Off-the-shelf AI and microservices: Generative AI has spurred the adoption of application programming interface (API) endpoints, which make it easier for developers to build complex applications.

In 2024, software development kits and APIs will level up as developers customize off-the-shelf AI models using AI microservices such as RAG as a service. This will help enterprises harness the full potential of AI-driven productivity with intelligent assistants and summarization tools that can access up-to-date business information.

Developers will be able to embed these API endpoints directly into their applications without having to worry about maintaining the necessary infrastructure to support the models and frameworks. End users can in turn experience more intuitive, responsive and tailored applications that adapt to their needs.

IAN BUCK
Vice President of Hyperscale and HPC

National treasure: AI is set to become the new space race, with every country looking to create its own center of excellence for driving significant advances in research and science and improving GDP.

With just a few hundred nodes of accelerated computing, countries will be able to quickly build highly efficient, massively performant, exascale AI supercomputers. Government-funded generative AI centers of excellence will boost countries’ economic growth by creating new jobs and building stronger university programs to create the next generation of scientists, researchers and engineers.

Quantum leaps and bounds: Enterprise leaders will launch quantum computing research initiatives based on two key drivers: the ability to use traditional AI supercomputers to simulate quantum processors and the availability of an open, unified development platform for hybrid-classical quantum computing. This enables developers to use standard programming languages instead of needing custom, specialized knowledge to build quantum algorithms.

Once considered an obscure niche in computer science, quantum computing exploration will become more mainstream as enterprises join academia and national labs in pursuing rapid advances in materials science, pharmaceutical research, subatomic physics and logistics.

KARI BRISKI
Vice President of AI Software

From RAG to riches: Expect to hear a lot more about retrieval-augmented generation as enterprises embrace these AI frameworks in 2024.

As companies train LLMs to build generative AI applications and services, RAG is widely seen as an answer to the inaccuracies or nonsensical replies that sometimes occur when the models don’t have access to enough accurate, relevant information for a given use case.

Using semantic retrieval, enterprises will take open-source foundation models, ingest their own data so that a user query can retrieve the relevant data from the index and then pass it to the model at run time.

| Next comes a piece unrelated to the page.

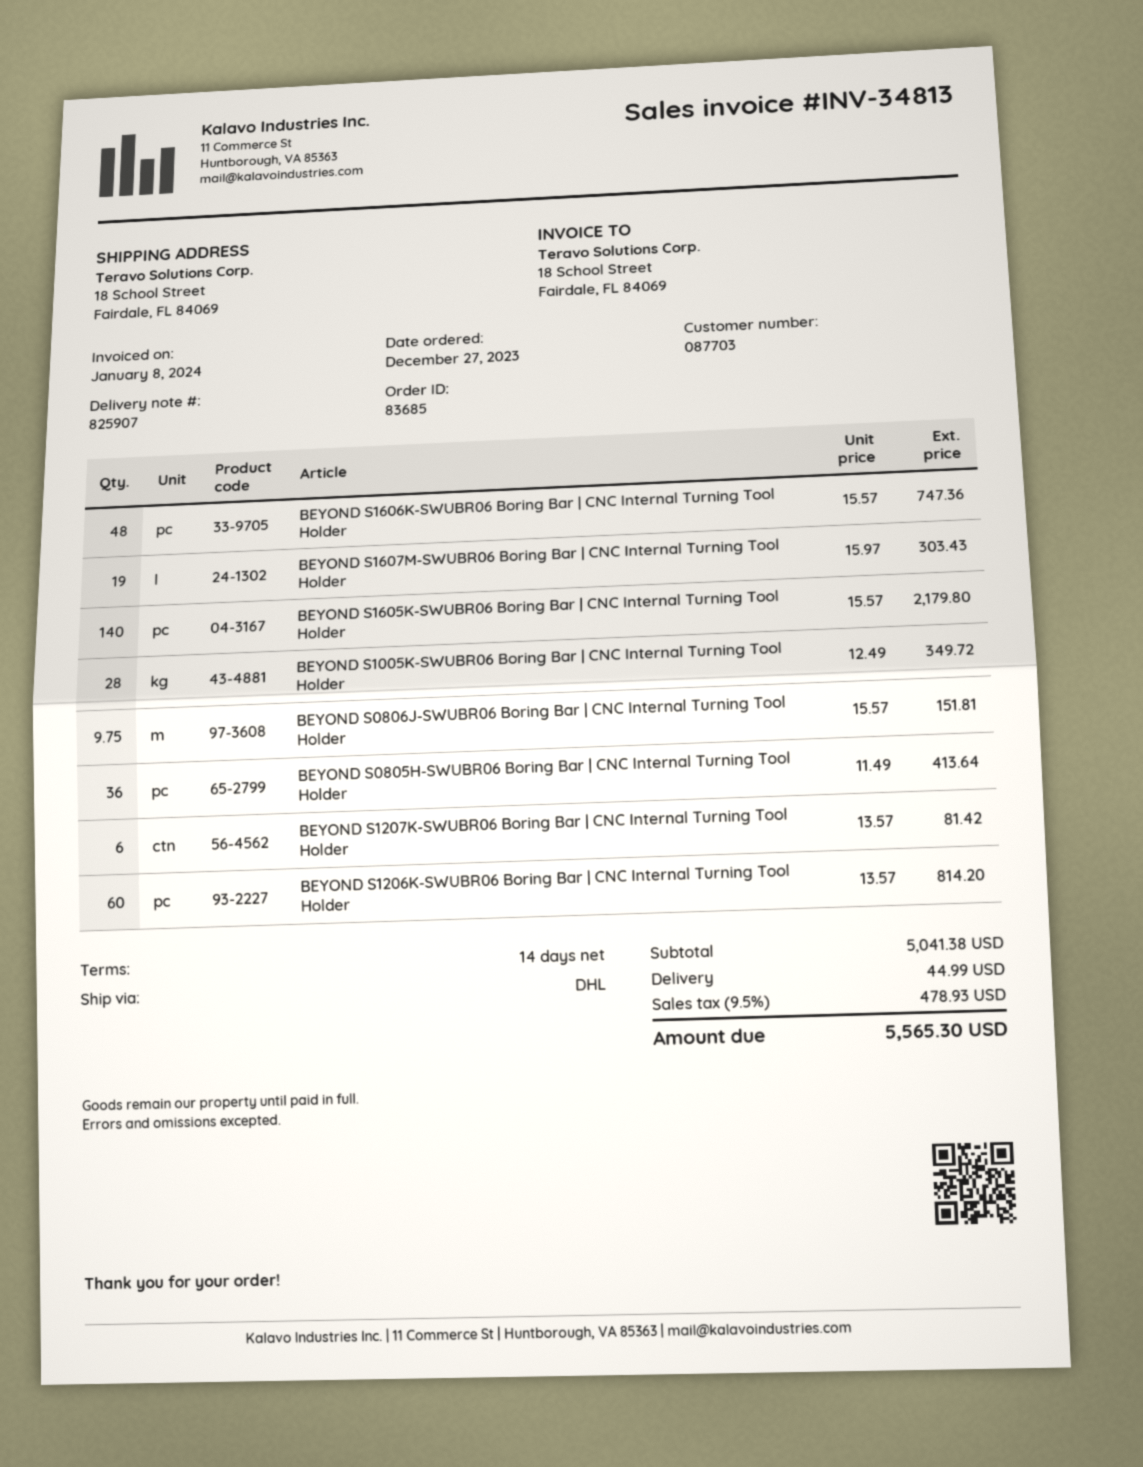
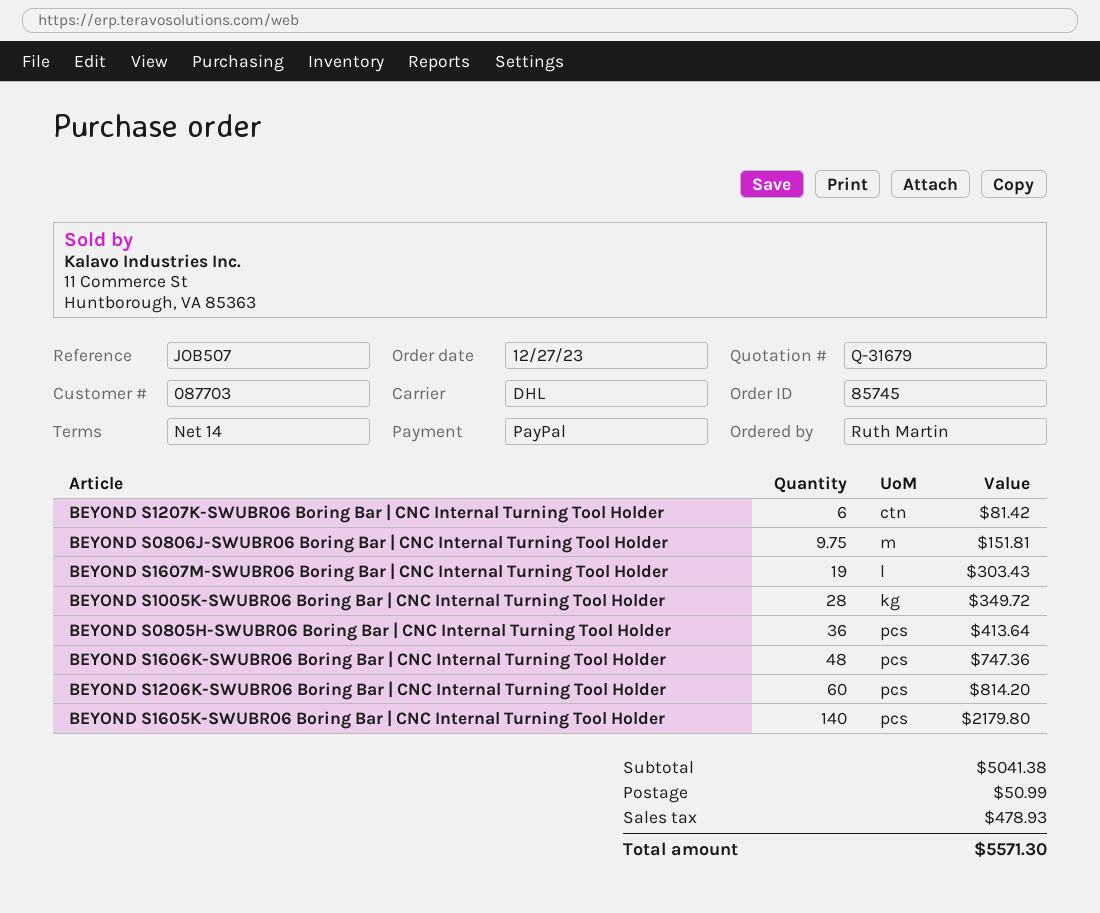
order number: 83685 -> 85745
shipping: 44.99 -> 50.99
total: 5565.30 -> 5571.30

The upshot is that enterprises can use fewer resources to achieve more accurate generative AI applications in sectors such as healthcare, finance, retail and manufacturing. End users should expect to see more sophisticated, context-sensitive and multimodal chatbots and personalized content recommendation systems that allow them to talk to their data naturally and intuitively.

Multimodality makes its mark: Text-based generative AI is set to become a thing of the past. Even as generative AI remains in its infancy, expect to see many industries embrace multimodal LLMs that allow consumers to use a combination of text, speech and images to deliver more contextually relevant responses to a query about tables, charts or schematics.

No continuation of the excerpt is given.